What needs to be done: All lines from the one containing "- Re-upload the" through the final line of the material below must appear exactly as they are, with nothing else.

Extracted material:
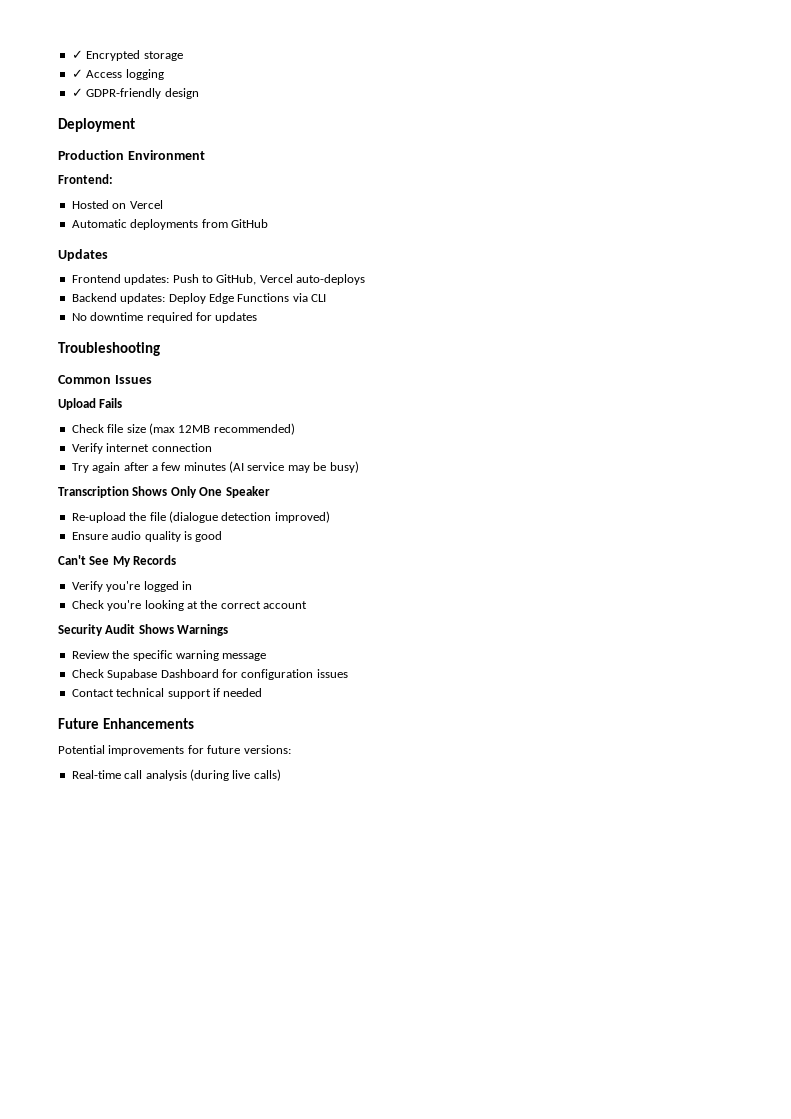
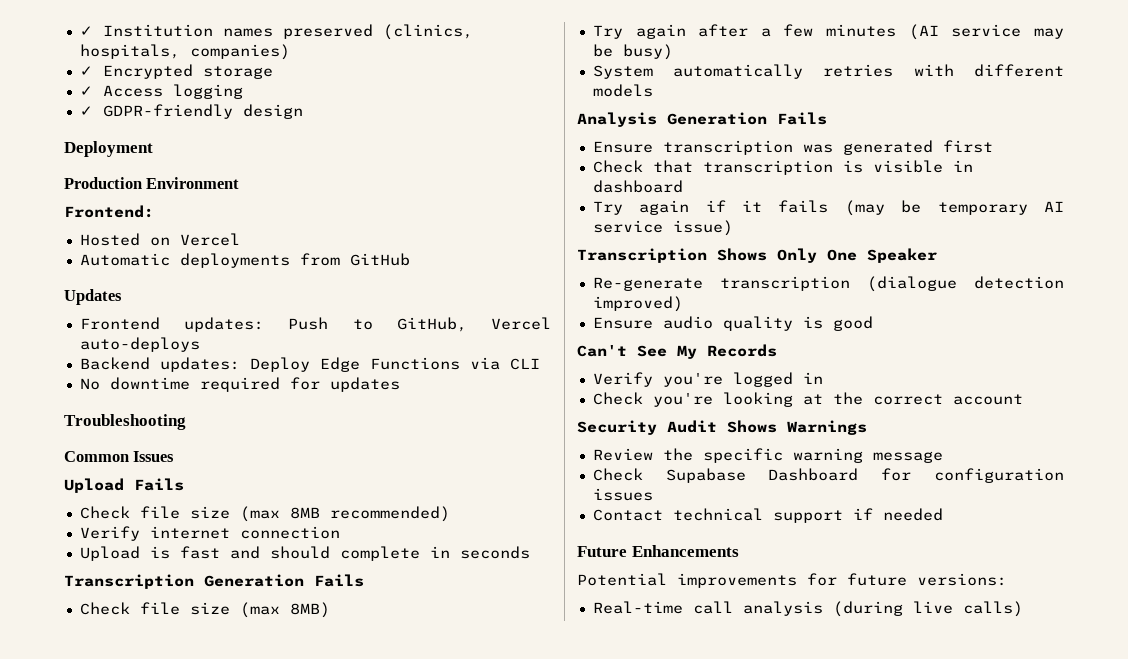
+ ✓ Institution names preserved (clinics, hospitals, companies)
- Check file size (max 12MB recommended)
+ Check file size (max 8MB recommended)
+ Upload is fast and should complete in seconds
+ Transcription Generation Fails
+ Check file size (max 8MB)
+ System automatically retries with different models
+ Analysis Generation Fails
+ Ensure transcription was generated first
+ Check that transcription is visible in dashboard
+ Try again if it fails (may be temporary AI service issue)
- Re-upload the file (dialogue detection improved)
+ Re-generate transcription (dialogue detection improved)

Reply:
- Re-upload the file (dialogue detection improved)
+ Re-generate transcription (dialogue detection improved)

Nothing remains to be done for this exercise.